Over time, the relationship between humans and AI will evolve as security agent functionality and capability improve. As this happens, human input will transform as follows:
- 1. Present: Humans enable AI with the appropriate data infrastructure: Here’s a dirty little secret: Agentic AI can’t be accurate or valuable when encountering fragmented data schemas, broken correlations, or missing telemetry. Therefore, human efforts (today and into the near future) start with activities like pipeline orchestration, schema normalization, entity and asset graphs, and semantic indexing and vector databases. Additionally, organizations must strive for data hygiene and noise reduction. This data engineering/management groundwork is critical for creating accurate and up-to-date models, enabling security agents to do their jobs.
- 2. 2026-2027: Tier 1 analyst automation continues. This is already happening and will continue into next year. During this phase, agentic SOC tools automate Tier 1 triage tasks by enriching alerts with threat intelligence, and including additional context (i.e., asset location, identity, telemetry from other tools, etc.). The goal is to accelerate and scale alert triage at machine speed. Agents will create tickets, provide summary investigation reports, and calculate risk scores. All this work greatly enhances more senior SOC analysts who then use human judgement to add context (and experience) to AI output and then make and execute remediation decisions.
- 3. 2027-2028: Automated remediation takes off. After a training and engineering phase, agents are gradually allowed to take remediation actions autonomously (i.e., quarantining a system, blocking an IP address, etc.). However, these actions are considered basic remediation tasks and only automated where there is a combination of high confidence attacks linked to low value assets. All remediation actions must also be based on a well-defined governance model, supported by policy enforcement, monitoring, and system tuning – all guided by seasoned security engineers and analysts. Working cooperatively with AI agents, security teams will gain confidence in automated remediation and slowly adjust guardrails to mechanize more actions. There will still be a requirement for human-in-the-loop (HITL) checkpoints for any questionable behaviors that demand human intuition and experience.

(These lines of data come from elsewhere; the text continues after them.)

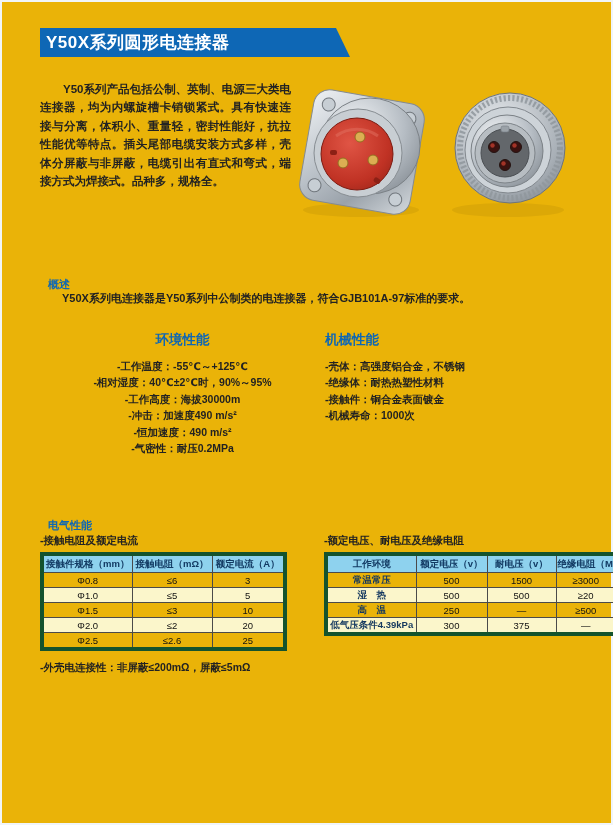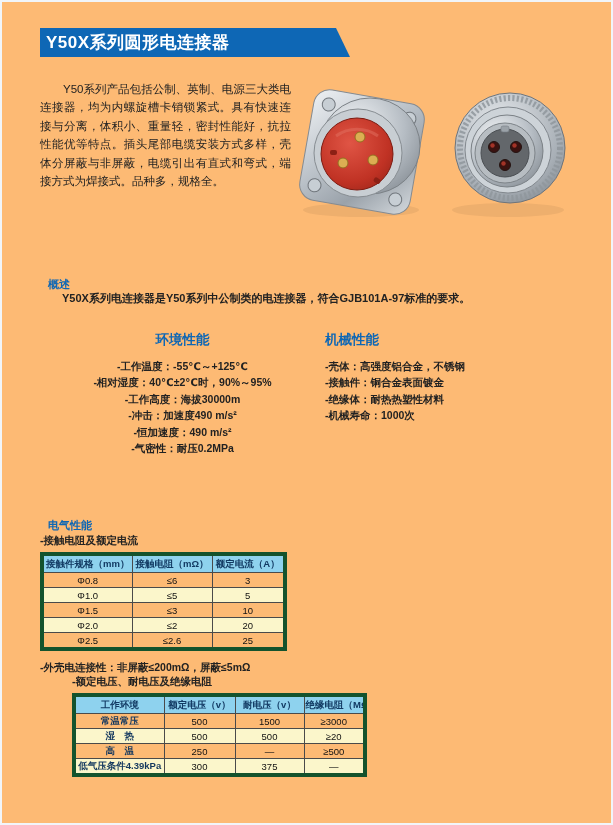--- a/index.html
+++ b/index.html
@@ -4,7 +4,7 @@
 <style>
   html,body{margin:0;padding:0;background:#fff;}
   .page{
-    position:relative;width:613px;height:825px;background:#fdba74;
+    position:relative;width:613px;height:825px;background:#eab308;
     font-family:"Liberation Sans","DejaVu Sans",sans-serif;color:#222;
     box-shadow:inset 0 0 0 2px #f1f5f9;overflow:hidden;
   }

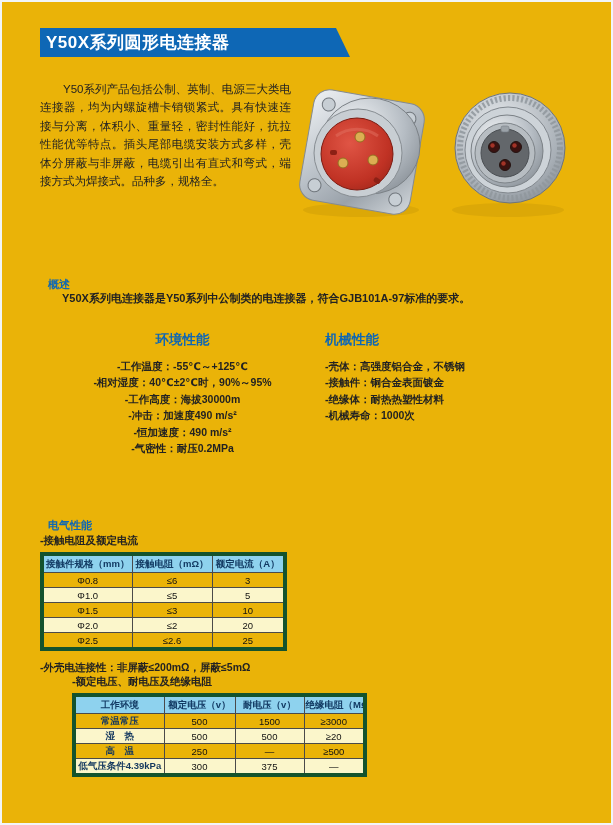--- a/index.html
+++ b/index.html
@@ -20,7 +20,7 @@
   .intro{
     position:absolute;left:40px;top:80px;width:251px;margin:0;
     font-size:11.5px;line-height:18.4px;text-align:justify;
-    text-indent:2em;color:#222;font-weight:normal;
+    text-indent:2em;color:#222;font-weight:bold;
   }
   
   .connectors{position:absolute;left:286px;top:80px;width:300px;height:145px;}

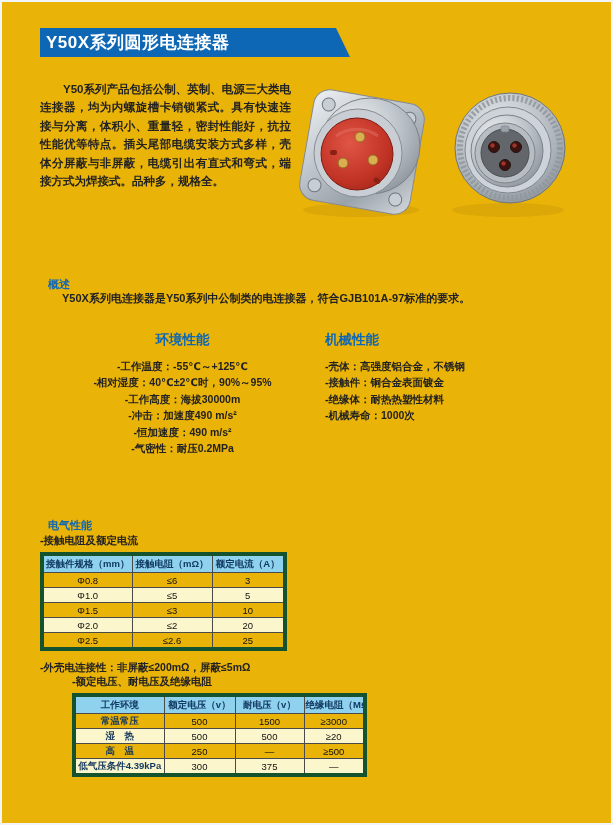--- a/index.html
+++ b/index.html
@@ -157,8 +157,8 @@
       <h2>机械性能</h2>
       <div class="items">
           <div class="item">-壳体：高强度铝合金，不锈钢</div>
+          <div class="item">-绝缘体：耐热热塑性材料</div>
           <div class="item">-接触件：铜合金表面镀金</div>
-          <div class="item">-绝缘体：耐热热塑性材料</div>
           <div class="item">-机械寿命：1000次</div>
         </div>
     </div>

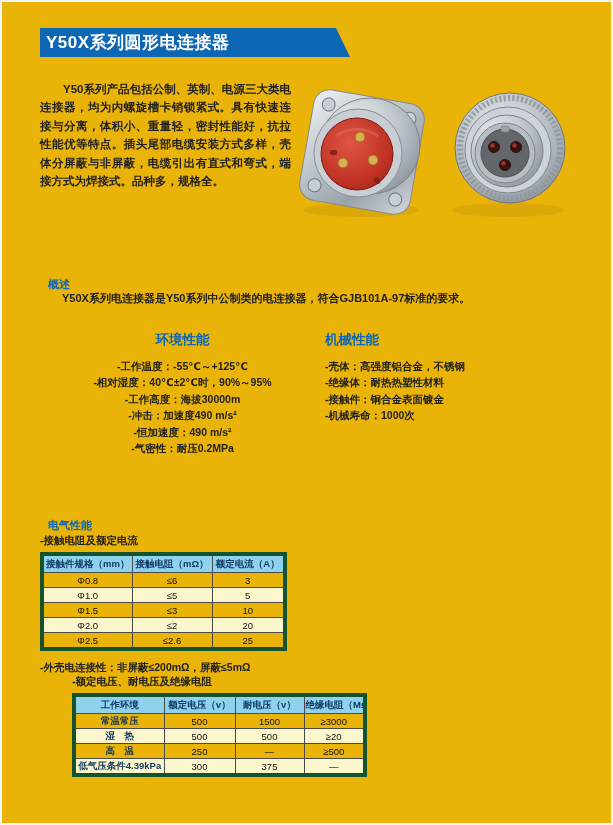--- a/index.html
+++ b/index.html
@@ -43,7 +43,7 @@
   }
   
   #electrical-heading{left:40px;top:510px;}
-  .tables-row{position:absolute;left:40px;top:534px;width:497px;display:flex;flex-direction:column;}
+  .tables-row{position:absolute;left:40px;top:534px;width:497px;display:flex;}
   .tgroup.left{width:245px;margin-right:7px;}
   .tgroup.right{width:293px;padding-left:32px;}
   .tlabel{font-size:10.5px;font-weight:bold;color:#222;margin-bottom:4px;white-space:nowrap;}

- 4. 2028 and beyond. The percentage of automated actions will continue to increase further driving human efficiency, but HITL persists for any and all questionable cases. Symbiosis between AI agents and humans greatly accelerates during this period as agents learn more about collaborating with humans and humans learn more about collaborating with agents. It should be noted that as adversaries fully embrace AI, the number of questionable behavior incidents will increase, adding to human oversight, the need for advanced skills, and improvements in human/agent cooperation. Organizations relying on agentic SOC tools may learn difficult lessons through “automation complacency” where they allow agents to take actions with a negative outcome (i.e., disable critical systems, block legitimate traffic, etc.). Meanwhile, the IT environment and attack surface will continue to grow more complex with AI proliferation. This means that agents must be continually tuned with reinforcement learning -- once again, driven by experienced humans. In aggregate, humans and agents form a mutually beneficial team where humans strive for continuous agent improvement through tasks like agent orchestration, AI model training, threat hunting, red teaming, and governance.